*** DATA EXCERPTS Section Begins ***
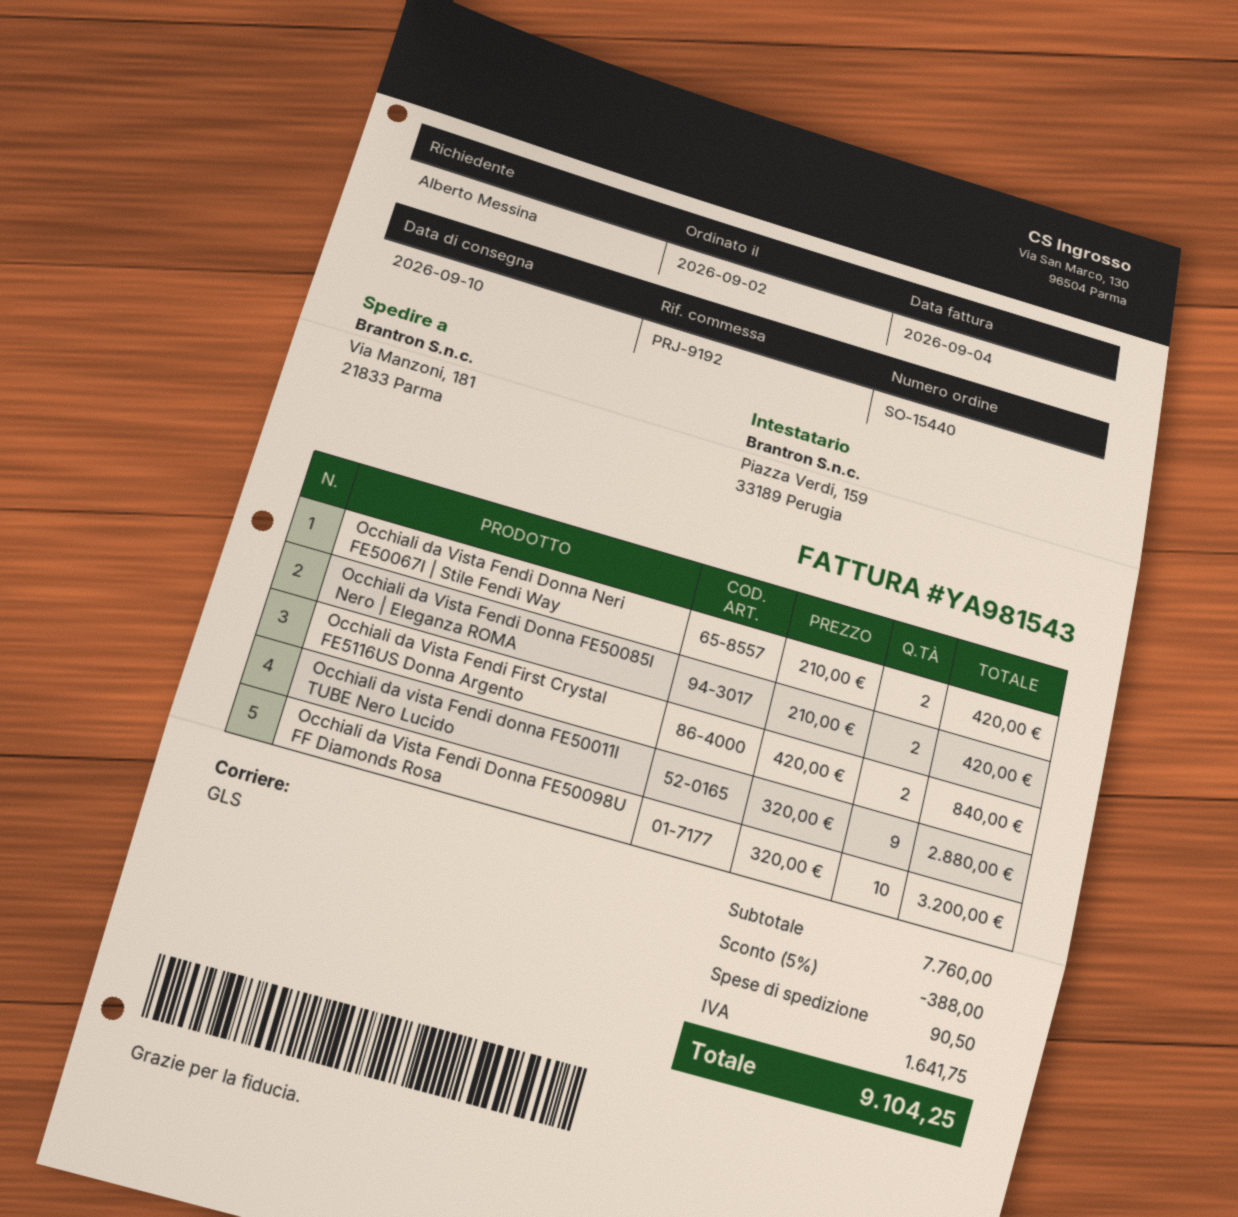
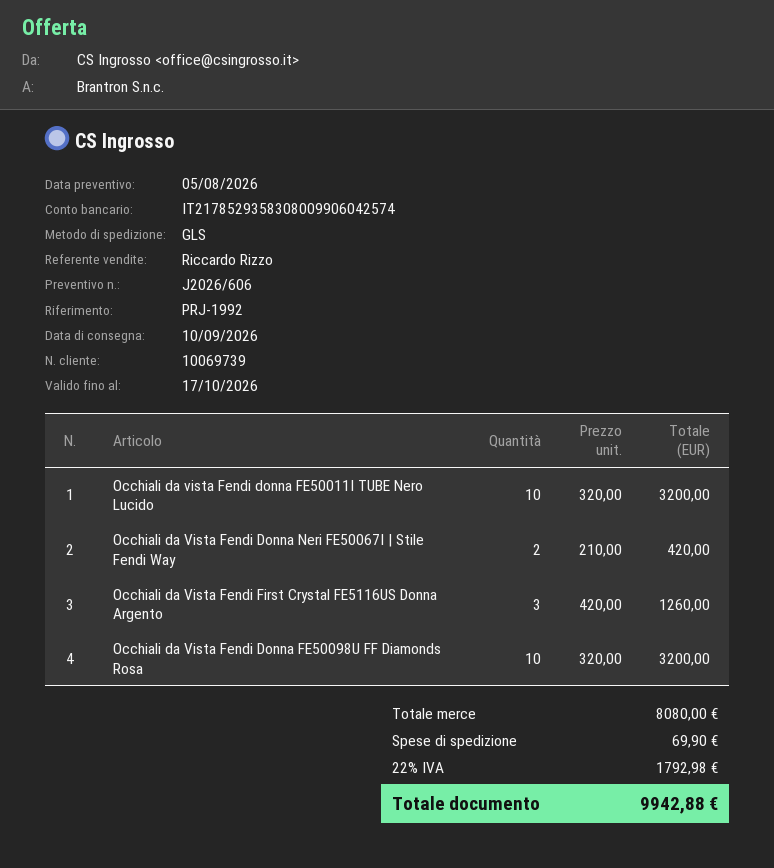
reference: PRJ-9192 -> PRJ-1992
Occhiali da Vista Fendi Donna FE50085I Nero | Eleganza ROMA: 2 x 210.00 = 420.00 -> none
Occhiali da Vista Fendi First Crystal FE5116US Donna Argento: 2 x 420.00 = 840.00 -> 3 x 420.00 = 1260.00
Occhiali da vista Fendi donna FE50011I TUBE Nero Lucido: 9 x 320.00 = 2880.00 -> 10 x 320.00 = 3200.00
subtotal: 7760.00 -> 8080.00
discount: 5% = 388.00 -> none
shipping: 90.50 -> 69.90
tax: 1641.75 -> 1792.98
total: 9104.25 -> 9942.88

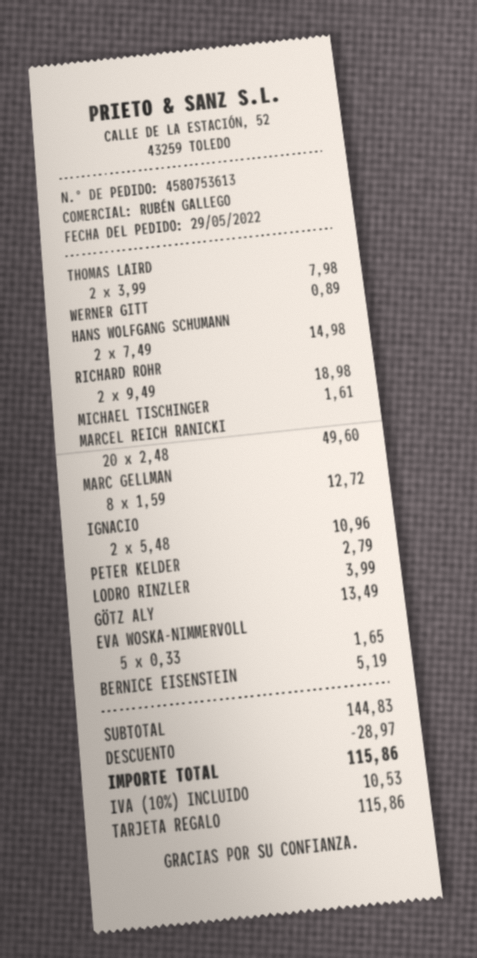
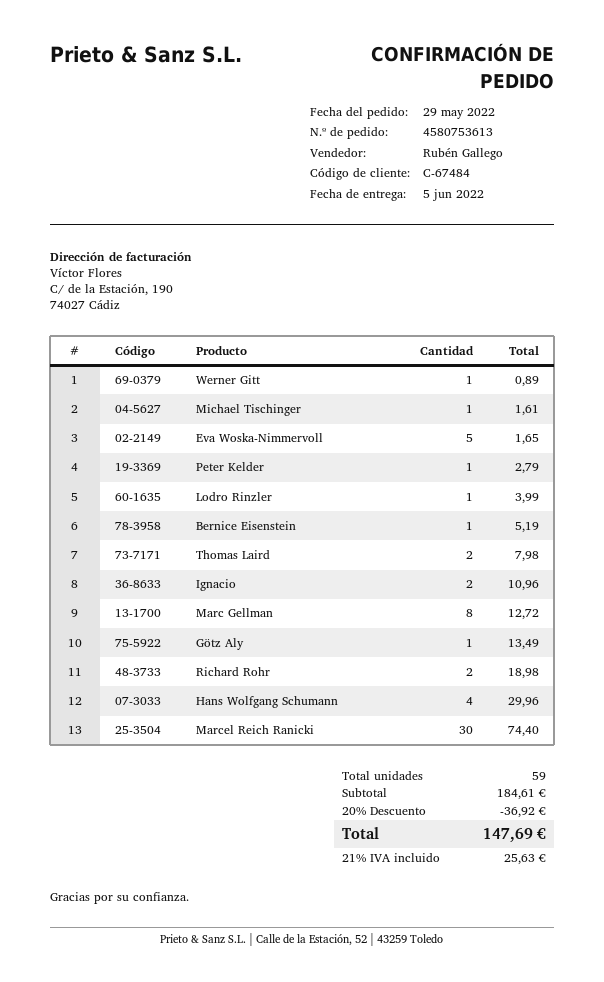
HANS WOLFGANG SCHUMANN: 2 for 14.98 -> 4 for 29.96
MARCEL REICH RANICKI: 20 for 49.60 -> 30 for 74.40
subtotal: 144.83 -> 184.61
discount: 28.97 -> 36.92
tax: 10% = 10.53 -> 21% = 25.63
total: 115.86 -> 147.69

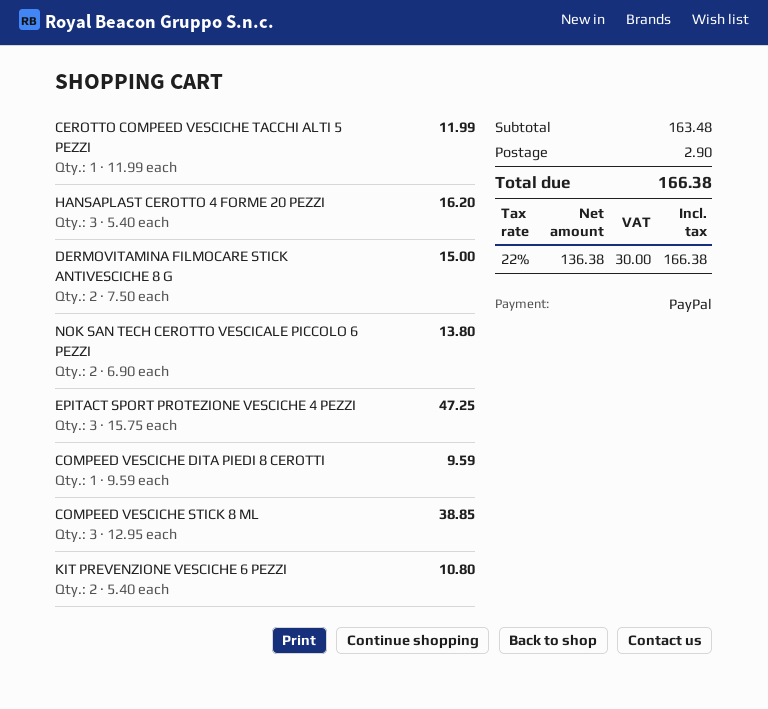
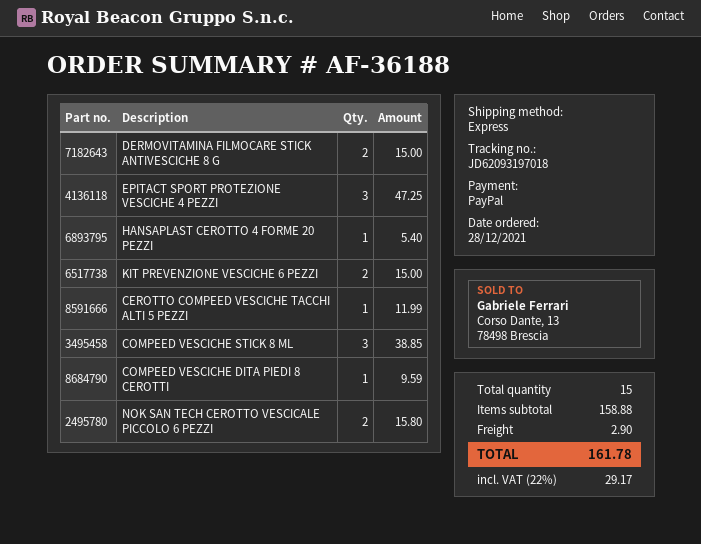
HANSAPLAST CEROTTO 4 FORME 20 PEZZI: 3 for 16.20 -> 1 for 5.40
NOK SAN TECH CEROTTO VESCICALE PICCOLO 6 PEZZI: 2 for 13.80 -> 2 for 15.80
KIT PREVENZIONE VESCICHE 6 PEZZI: 2 for 10.80 -> 2 for 15.00
subtotal: 163.48 -> 158.88
tax: 22% = 30.00 -> 22% = 29.17
total: 166.38 -> 161.78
*** DATA EXCERPTS Section Ends ***
Filter the records above down to the lines that hold the string "PEZZI".

### YOUR SOLUTION
HANSAPLAST CEROTTO 4 FORME 20 PEZZI: 3 for 16.20 -> 1 for 5.40
NOK SAN TECH CEROTTO VESCICALE PICCOLO 6 PEZZI: 2 for 13.80 -> 2 for 15.80
KIT PREVENZIONE VESCICHE 6 PEZZI: 2 for 10.80 -> 2 for 15.00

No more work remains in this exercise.